The University of Kent is one of the globally recognized institutions for the study of Music Technology and Audio Production. The programme offers much more when it comes to recording techniques, music programming, music and media as well as development of skills on the use of audio hardware and software.

Hong Konger International Student, Hector Lam is an 18-year old student of Music Technology and Audio Production at the English University. Hector’s flare for electronic music production was borne out of inspirations from YouTube videos during his early teenage years. He said: ‘When I was in my fourth to fifth year of Seminary school, which will probably be equivalent of year ten or eleven, I started making some music. It was at first a few bars, then it got bigger and bigger, and eventually I was able to make some full pieces. It was around that time that I was also planning for UCAS and one of my universities of choice was the University of Kent and I just went in, put in a portfolio and here I am.’

 

Building a career in the music industry

Hector will like to return to Hong Kong to practice, after his programme. He hopes to collaborate with top Hong Konger artists like JB, Keni and Wesley Jemison all of whom are currently making waves in the Cantopop and Mandopop music industry of Hong Kong.

The Hong Kong music industry is also fast developing with a blend of American hip hop with Cantonese and Mandarin pop music. Record labels like Letter Records and ‘Out of Fashion Boys’ in China have been adding some colours to the industry.

The question is often asked, if it is worth it to get a degree in Music Technology? And some of the quick answers that pop up on google immediately showcase responses like ‘no music degree is ever financially worth it.’ ‘To be good at Music Technology, the degree might worth it.’ Looking further on one of the links displayed in favour of this question on google, you’re directed to quora.com. An Indian, Orchisama Das whose inroad into Music Technology is similar to that of Hector said: ‘From a learning research point of view, if you want to concentrate on music and computing, the degree in Music Technology is like no other.’ 

But what are the potential opportunities for a graduate of Music Technology and Audio Production? They  function as audio visual specialists in television stations. They practice as music producers, directors and instructors, studio engineers and managers as well as Keyboard and studio recording specialists. 

Hector who has two more years to go on the programme is currently in his first year of the degree. He appears to be keeping his career options open. ‘In the phase of the possibility that I couldn’t use music as a fulltime career, I’m also open to doing other jobs’, said Hector.

Unlike the case of some music artists, his parents are supportive of his music career. ‘They also have the capability to do so’, said Hector who feels he would be comfortable if his music career path ‘doesn’t pay the bills.’         

Hector’s ‘interest is at the forefront’ of the goal as he just wants to learn about music. ‘If it brings me somewhere, cool. If it doesn’t, I can always just go back to Hong Kong and works as a public worker or whatever’, said Hector who is open to all kinds of ways to make money. 

One of the key lessons instilled in students of Music at the University of Kent is how to network. This is resonates with Hector who re-echoes his lecturers’ messages, that ‘having the connections and having bonds with people is how you thrive in the music industry.’

Schooling in a virus pandemic lockdown

 

Like the University of Kent, institutions offering Music Technology and Audio Production ordinarily provide access to studios for their students. Unfortunately, due to the coronavirus pandemic and the lockdown, Hector has not been able to have a feel of is departmental studio, despite speaking so excellently about his lecturers.

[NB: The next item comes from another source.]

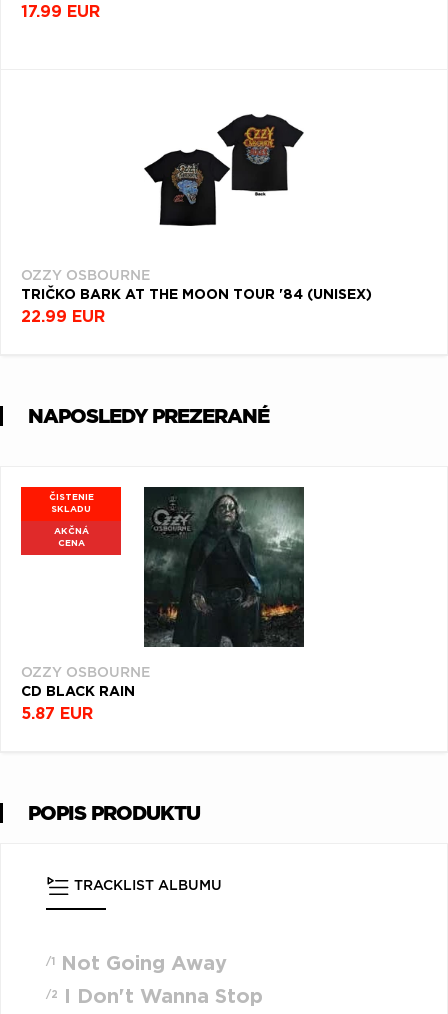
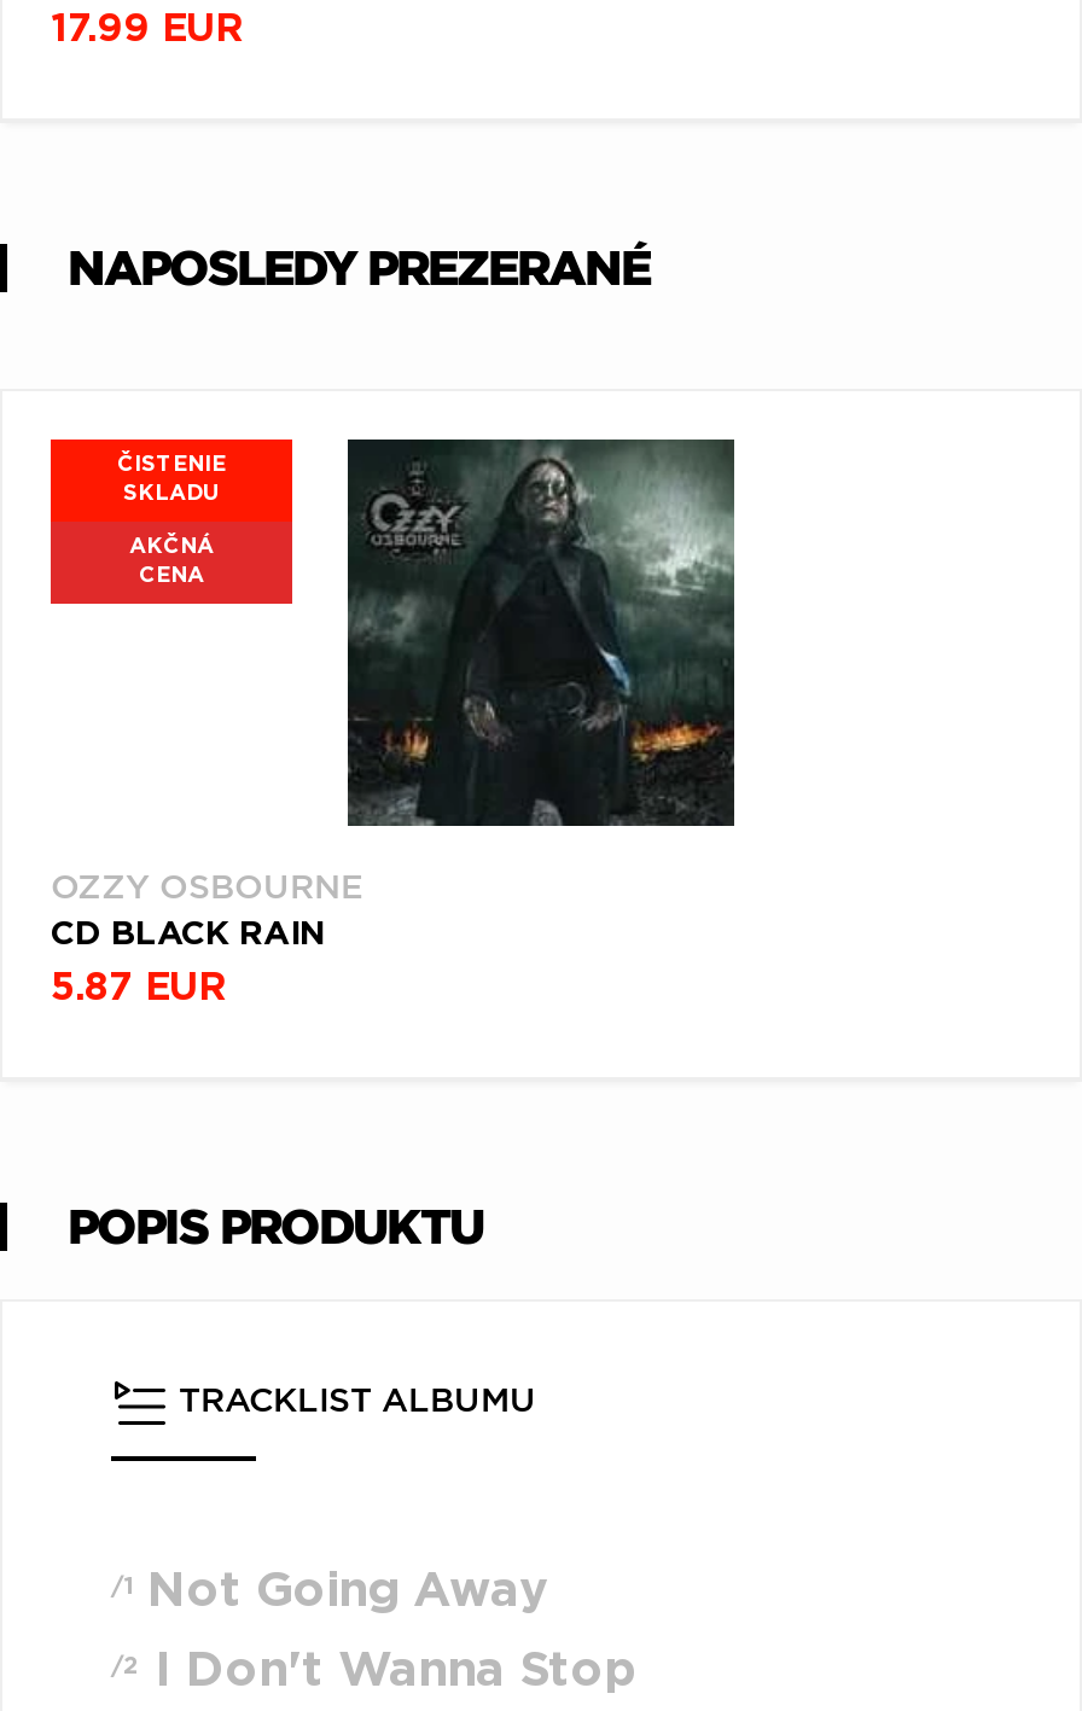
[143,114,304,227] [image] -> none
[21,267,372,325] OZZY OSBOURNE | TRIČKO BARK AT THE MOON TOUR '84 (UNISEX) | 22.99 EUR -> none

‘The world situation has basically cordoned off artistes from studio equipment quite severely. Especially, I was hoping to be able to get in contact with mixing desk, live set ups, a bit more intimately perhaps being able to do it myself’, said Hector who has had more virtual classes than envisaged prior to admission.

According to a report on globenewswire.com, ‘amid the COVID-19 crisis, the global market for music production software is estimated US$3.2 billion in the year 2020.’ The industry is projected to reach a value of $12.1 billion by 2027.

Notwithstanding the shortcomings created by the impact of the coronavirus pandemic, Hector is encouraging potential High School leavers interested in Music Technology and Audio Production to follow their heart and head to the University of Kent to acquire such skills.